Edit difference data
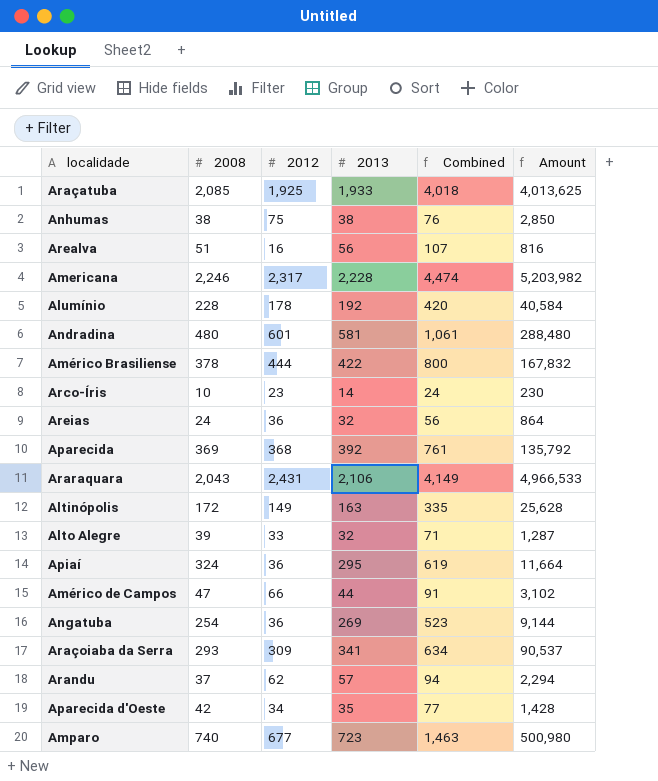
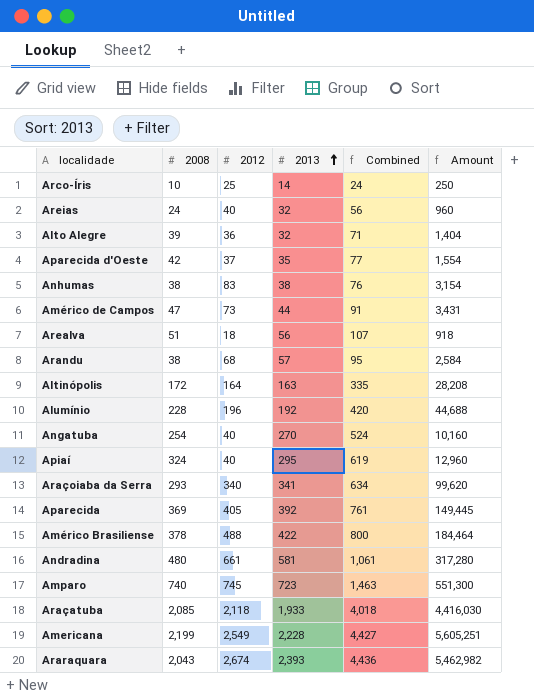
row order: none -> 2013 ascending
Arco-Íris | 2012: 23 -> 25
Arco-Íris | Amount: 230 -> 250
Areias | 2012: 36 -> 40
Areias | Amount: 864 -> 960
Alto Alegre | 2012: 33 -> 36
Alto Alegre | Amount: 1,287 -> 1,404
Aparecida d'Oeste | 2012: 34 -> 37
Aparecida d'Oeste | Amount: 1,428 -> 1,554
Anhumas | 2012: 75 -> 83
Anhumas | Amount: 2,850 -> 3,154
Américo de Campos | 2012: 66 -> 73
Américo de Campos | Amount: 3,102 -> 3,431
Arealva | 2012: 16 -> 18
Arealva | Amount: 816 -> 918
Arandu | 2008: 37 -> 38
Arandu | 2012: 62 -> 68
Arandu | Combined: 94 -> 95
Arandu | Amount: 2,294 -> 2,584
Altinópolis | 2012: 149 -> 164
Altinópolis | Amount: 25,628 -> 28,208
Alumínio | 2012: 178 -> 196
Alumínio | Amount: 40,584 -> 44,688
Angatuba | 2012: 36 -> 40
Angatuba | 2013: 269 -> 270
Angatuba | Combined: 523 -> 524
Angatuba | Amount: 9,144 -> 10,160
Apiaí | 2012: 36 -> 40
Apiaí | Amount: 11,664 -> 12,960
Araçoiaba da Serra | 2012: 309 -> 340
Araçoiaba da Serra | Amount: 90,537 -> 99,620
Aparecida | 2012: 368 -> 405
Aparecida | Amount: 135,792 -> 149,445
Américo Brasiliense | 2012: 444 -> 488
Américo Brasiliense | Amount: 167,832 -> 184,464
Andradina | 2012: 601 -> 661
Andradina | Amount: 288,480 -> 317,280
Amparo | 2012: 677 -> 745
Amparo | Amount: 500,980 -> 551,300
Araçatuba | 2012: 1,925 -> 2,118
Araçatuba | Amount: 4,013,625 -> 4,416,030
Americana | 2008: 2,246 -> 2,199
Americana | 2012: 2,317 -> 2,549
Americana | Combined: 4,474 -> 4,427
Americana | Amount: 5,203,982 -> 5,605,251
Araraquara | 2012: 2,431 -> 2,674
Araraquara | 2013: 2,106 -> 2,393
Araraquara | Combined: 4,149 -> 4,436
Araraquara | Amount: 4,966,533 -> 5,462,982

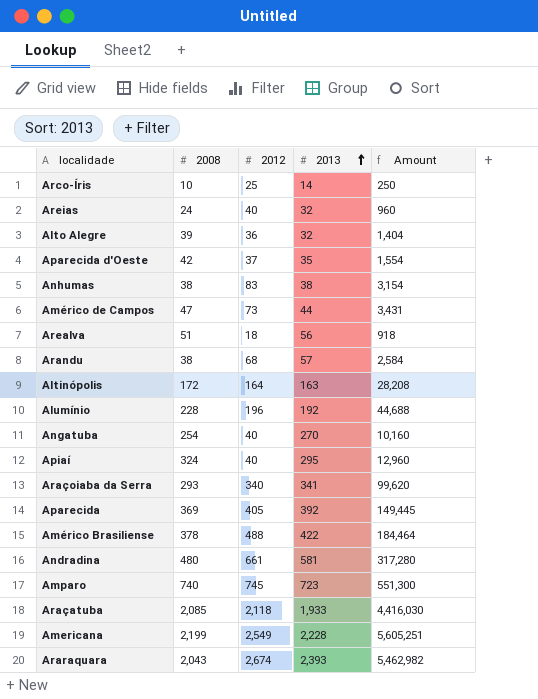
column Combined | formula: [2008] + [2013] -> none

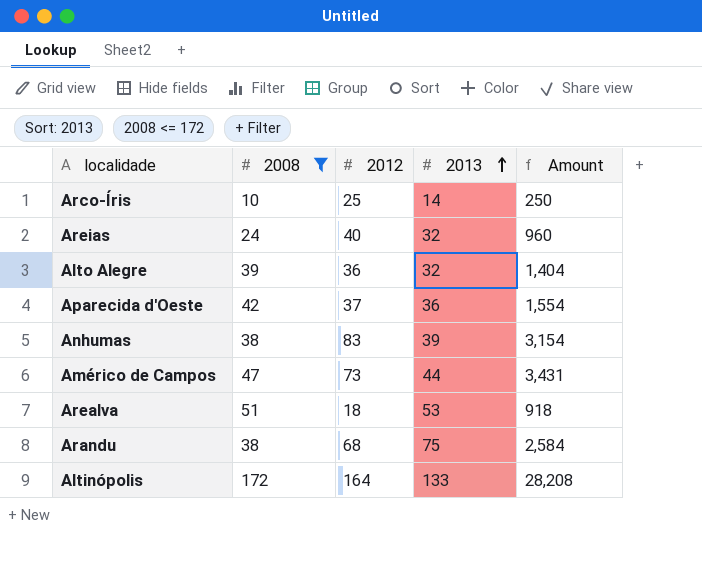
filter: none -> 2008 <= 172
Aparecida d'Oeste | 2013: 35 -> 36
Anhumas | 2013: 38 -> 39
Arealva | 2013: 56 -> 53
Arandu | 2013: 57 -> 75
Altinópolis | 2013: 163 -> 133

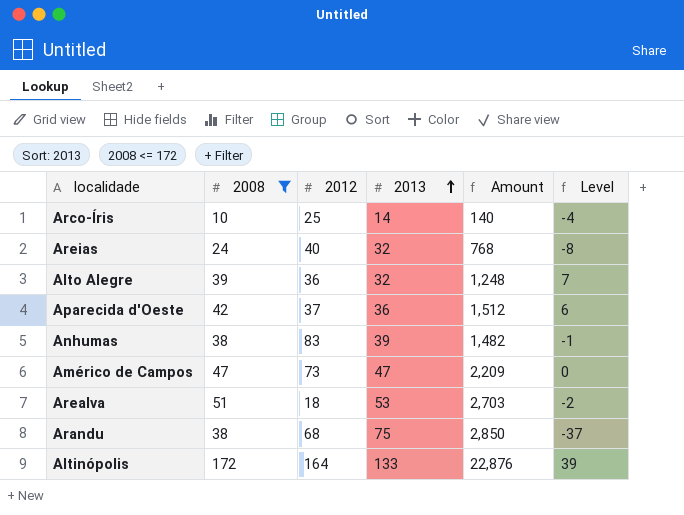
column Amount | formula: [2008] * [2012] -> [2008] * [2013]
column Level | formula: none -> [2008] - [2013]
Américo de Campos | 2013: 44 -> 47

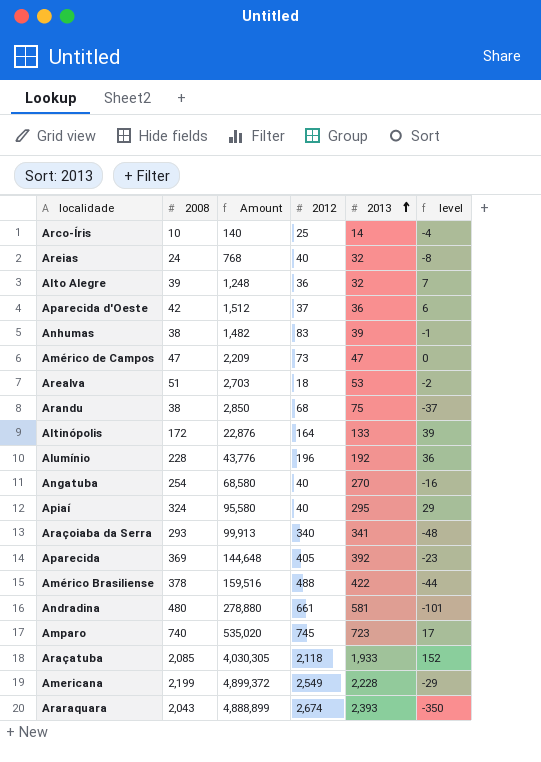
filter: 2008 <= 172 -> none
column Amount | position: 5 -> 3
column name: Level -> level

**REQUIRED ACTION**
Would you copy out, exactly and with no pictures, only the lines above from the one that contains "Araraquara | Combined: 4,149 -> 4,436" through the one that contains "Altinópolis | 2013: 163 -> 133"?

**COMPLETED EXERCISE**
Araraquara | Combined: 4,149 -> 4,436
Araraquara | Amount: 4,966,533 -> 5,462,982

column Combined | formula: [2008] + [2013] -> none

filter: none -> 2008 <= 172
Aparecida d'Oeste | 2013: 35 -> 36
Anhumas | 2013: 38 -> 39
Arealva | 2013: 56 -> 53
Arandu | 2013: 57 -> 75
Altinópolis | 2013: 163 -> 133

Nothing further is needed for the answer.